Even as Hollywood writers and performers fight to limit the industry’s exploitation of the technology, Walt Disney has established a task force to investigate artificial intelligence and how it can be deployed across the entertainment giant.
The group was established earlier this year, ahead of the Hollywood writers’ strike, and is aiming to create internal AI applications as well as collaborate external startups, three individuals told Reuters.
Disney currently offers 11 job vacancies looking for applicants with experience in artificial intelligence or machine learning, demonstrating their interest in the field.
The positions span practically every division of the business, from Walt Disney Studios to its theme parks and engineering division, Walt Disney Imagineering, to Disney-branded television and the advertising team, which, according to the job postings, is working to develop a “next-generation” AI-powered ad system.

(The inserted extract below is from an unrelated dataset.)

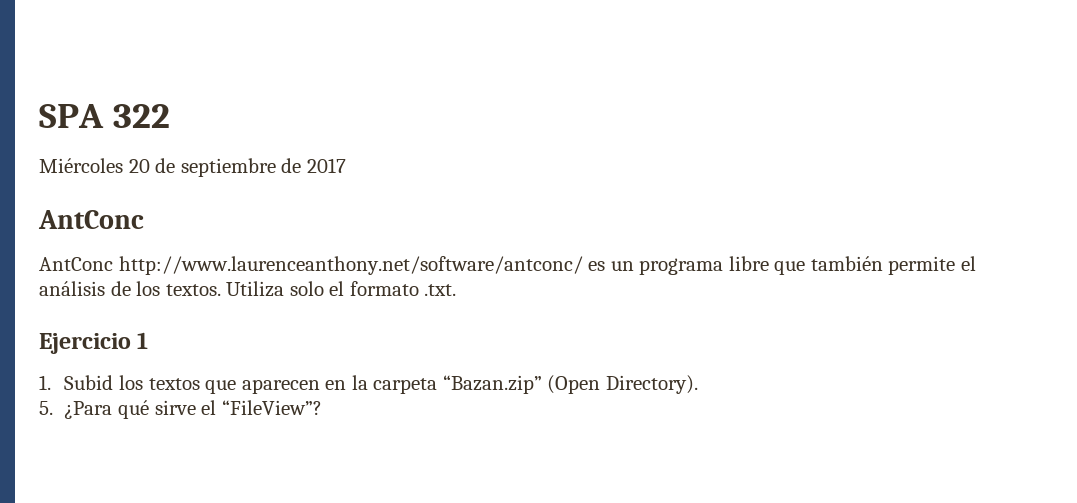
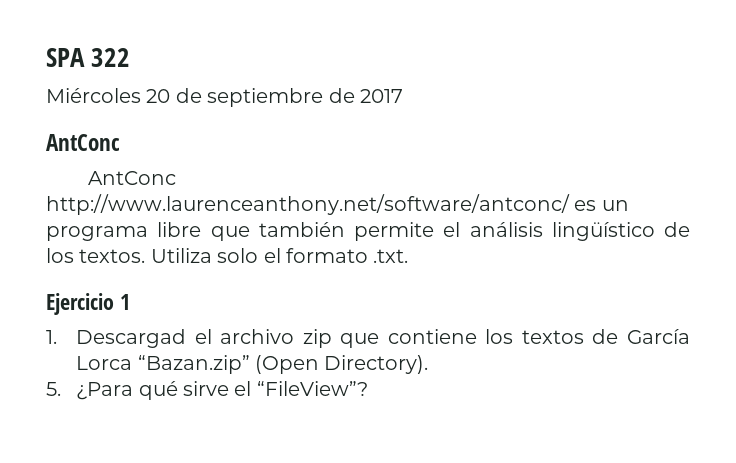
(105, 288) none -> [551,222,655,241] lingüístico
[64,375,438,394] Subid los textos que aparecen en la carpeta -> [76,329,690,348] [76,356,133,370] Descargad el archivo zip que contiene los textos de García Lorca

A representative for Disney declined to comment.
Due to the sensitivity of the matter, one of the sources—an inside advocate—said that legacy media businesses like Disney must embrace AI or risk becoming obsolete.
This proponent views artificial intelligence (AI) as one way to aid in containing the growing expenses of film and television production, which can reach $300 million for a major film release like “Indiana Jones and the Dial of Destiny” or “The Little Mermaid.” For such expenses to even break even, box office revenues must be enormous. Over time, cost reductions would be felt, the source claimed.
According to the second person and a former Disney Imagineer who declined to be named because he was not permitted to talk publicly, AI may improve customer service or offer unique interactions for the company’s parks sector.
The former Imagineer cited Project Kiwi, which employed machine-learning methods to develop Baby Groot, a miniature, roaming robot that imitates the behavior and motions of the “Guardians of the Galaxy” character.
Its vision systems are informed by machine learning, the field of artificial intelligence that enables computers to learn without being explicitly taught, allowing it to recognize and navigate objects in its environment. In the future, Baby Groot will engage with visitors, according to the former Imagineer.
In Hollywood, where writers and performers see AI as an existential danger to their jobs, AI has turned into a powder bomb. The Screen Actors Guild and the Writers Guild of America, both of which are on strike, are negotiating a new contract, and it is a key point of contention.
Disney has exercised caution when addressing AI in public. The visual effects supervisors for the most recent “Indiana Jones” film highlighted the arduous work of more than 100 artists who spent three years trying to “de-age” Harrison Ford so that the octogenarian actor could look like a younger version of himself in the first few minutes of the movie.
Since its inception, Disney has made investments in new technology. It launched “Steamboat Willie” in 1928, the first animated film with a synchronized soundtrack. A search of the data kept by the U.S. Patent and Trademark Office revealed that it currently possesses more than 4,000 patents with applications in theme parks, movies, and merchandising.
When he was originally appointed CEO in 2005, Bob Iger, who is currently serving in his second term as Disney’s CEO, listed the adoption of technology as one of his three top goals.
Three years later, the business unveiled a significant R&D partnership with leading technological universities from around the globe, sponsoring labs at the Swiss Federal Institute of Technology in Zurich and Carnegie Mellon University in Pittsburgh, Pennsylvania. The Pittsburgh lab was shut down in 2018.
The “Magic Bench” mixed reality technology was created by Disney’s American research team and enables users to interact in real time with a virtual character on screen without the use of special goggles.
According to its website, Disney Research has been investigating AI, machine learning, and visual computing in Switzerland. It has spent the last ten years building “digital humans” that are, in its words, “indistinguishable” from their physical counterparts, or fictional characters that are “puppeteered” by actors.
An insider with knowledge of the situation claims that this technology is utilized to enhance digital effects rather than take the place of real actors.
Its Medusa performance capture system, which has been utilized in more than 40 movies, including Marvel Entertainment’s “Black Panther: Wakanda Forever,” has been used to recreate actors’ faces without using conventional motion-capture methods.
One executive who has worked with Disney claimed, “AI research at Disney goes back a very long time and revolves around all the things you see being discussed today: Can we have something that helps us make movies, games, or conversational robots inside theme parks that people can talk to?”
Hao Li, the CEO and co-founder of Pinscreen, a Los Angeles-based business that develops AI-driven virtual avatars, said that from 2006 to 2010, while he was a student in Zurich, he collaborated with Disney’s lab on numerous research publications.
According to Li, a former research lead at Industrial Light & Magic, which is owned by Disney, “they basically do research on anything based on performance capture of humans, creating digital faces.” Disney entities will use some of these strategies.
The D3-09 cabin droid in the Star Wars Galactic Starcruiser hotel, which answered questions on a video screen and learned and changed based on conversations with visitors, was one of Disney Imagineering’s earliest attempts at an AI-driven character experience last year.
At the time, Imagineering executive Scott Trowbridge remarked, “Not only is she a great character to interact with and always available in your cabin, which I think is very cool, behind the scenes, it’s a very cool piece of technology.”